EcommerceProduct updatesGuides

Good product imagery is key to ensuring conversion on your e-commerce site. According to one study, 56% of users interact with product imagery before any other element of a product page. While many of these images are generated by professional studios, an increasing amount of imagery is generated by your users, content that’s been found to drive conversion by as much as 24%. Combine all your professional images with the ever expanding amount of user generated content and you have a problem- how do you find the right image among thousands, or millions of assets?

Cataloguing or tagging assets within a Digital Asset Management system is one solution, but it is often a labour intensive task. While some of this can be automated, these solutions usually require a lot of analysis, custom integrations and infrastructure to track assets through from purchasing, through photography, retouching, and eventually to your site. But there is another way to help manage and classify your assets: image recognition.

In this blog we’ll explain how image recognition can be used to take the pain out of managing thousands of product images.

What is Image Recognition?

Image Recognition is a process where software is used to analyse an image to identify features such as objects, faces and text. There are several image recognition services available, most of which can recognise a subset of everyday objects (people, clothes and vehicles, for example), scenes (such as a beach, city or room), dominant colours, faces, pornographic or “unsafe“ images and text. All of these services make use of machine learning technology.

Detected faces is one of the most interesting features of this set and the level of detail is amazing.

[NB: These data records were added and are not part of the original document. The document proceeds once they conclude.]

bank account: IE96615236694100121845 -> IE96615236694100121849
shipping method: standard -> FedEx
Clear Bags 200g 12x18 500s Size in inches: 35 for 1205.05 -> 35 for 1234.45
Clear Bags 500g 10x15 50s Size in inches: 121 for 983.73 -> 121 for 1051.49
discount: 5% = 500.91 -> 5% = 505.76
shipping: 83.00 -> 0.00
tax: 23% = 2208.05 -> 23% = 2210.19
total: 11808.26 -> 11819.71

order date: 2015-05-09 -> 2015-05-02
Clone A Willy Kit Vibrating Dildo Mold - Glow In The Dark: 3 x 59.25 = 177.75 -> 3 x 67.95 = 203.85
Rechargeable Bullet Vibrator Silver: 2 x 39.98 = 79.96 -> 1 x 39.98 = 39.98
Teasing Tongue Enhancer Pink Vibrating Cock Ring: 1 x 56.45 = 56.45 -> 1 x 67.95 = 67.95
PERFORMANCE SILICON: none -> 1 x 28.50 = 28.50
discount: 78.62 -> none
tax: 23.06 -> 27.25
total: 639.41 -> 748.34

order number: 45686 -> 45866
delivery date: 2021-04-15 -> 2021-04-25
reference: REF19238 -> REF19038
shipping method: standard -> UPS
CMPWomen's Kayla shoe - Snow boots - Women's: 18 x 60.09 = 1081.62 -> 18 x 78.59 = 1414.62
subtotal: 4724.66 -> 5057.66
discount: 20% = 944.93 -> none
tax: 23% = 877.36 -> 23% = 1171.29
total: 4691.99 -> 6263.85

One provider detects almost 30 landmarks on a face.

These landmarks, or the absence of them, are used to determine a number of interesting pieces of information:

Whether the face matches an existing face in your collection, or a predefined collection of celebrities
Emotion
Pose
Smile / No smile
Mouth open / closed
Eyes open / closed

The face landmarks can also detect

Beard / No Beard
Moustache / No moustache
Age (albeit with a fairly wide margin for error)
Glasses, sunglasses

If you don’t want to use one of the existing solutions, there are also a number of machine learning technologies out there to help you build your own models. These require a large data set to train and developers with experience in machine learning to build something that would be a viable alternative.

If you’re a fashion retailer, there are a couple of data sets that are of interest: DeepFashion and DeepFashion2. These both provide information about fashion that could be used to train a model to identify specific styles and features specifically relevant to clothing.

Why is Image Recognition Useful?

So how does image recognition help us to solve the core problem in asset management: organising and finding assets among thousands, or even tens of thousands? And how can it help automate the manually intensive task of classifying and tagging our assets?

Image recognition solutions are built into a number of Digital Asset Management (DAM) platforms. When assets are ingested they are automatically tagged based on features that the image recognition service discovers. This process doesn’t require any human intervention to tag assets and allows users to quickly find assets tagged as containing certain features.

You can also make use of the co-ordinates detected for objects and faces. So if your DAM or Content Management System (CMS) provides image manipulation functionality, you can crop images on the fly using the co-ordinates of, for example, someone’s face. This means that you can reuse the same image in multiple sizes and aspect ratios and be sure that a model’s face is always the focus of an image.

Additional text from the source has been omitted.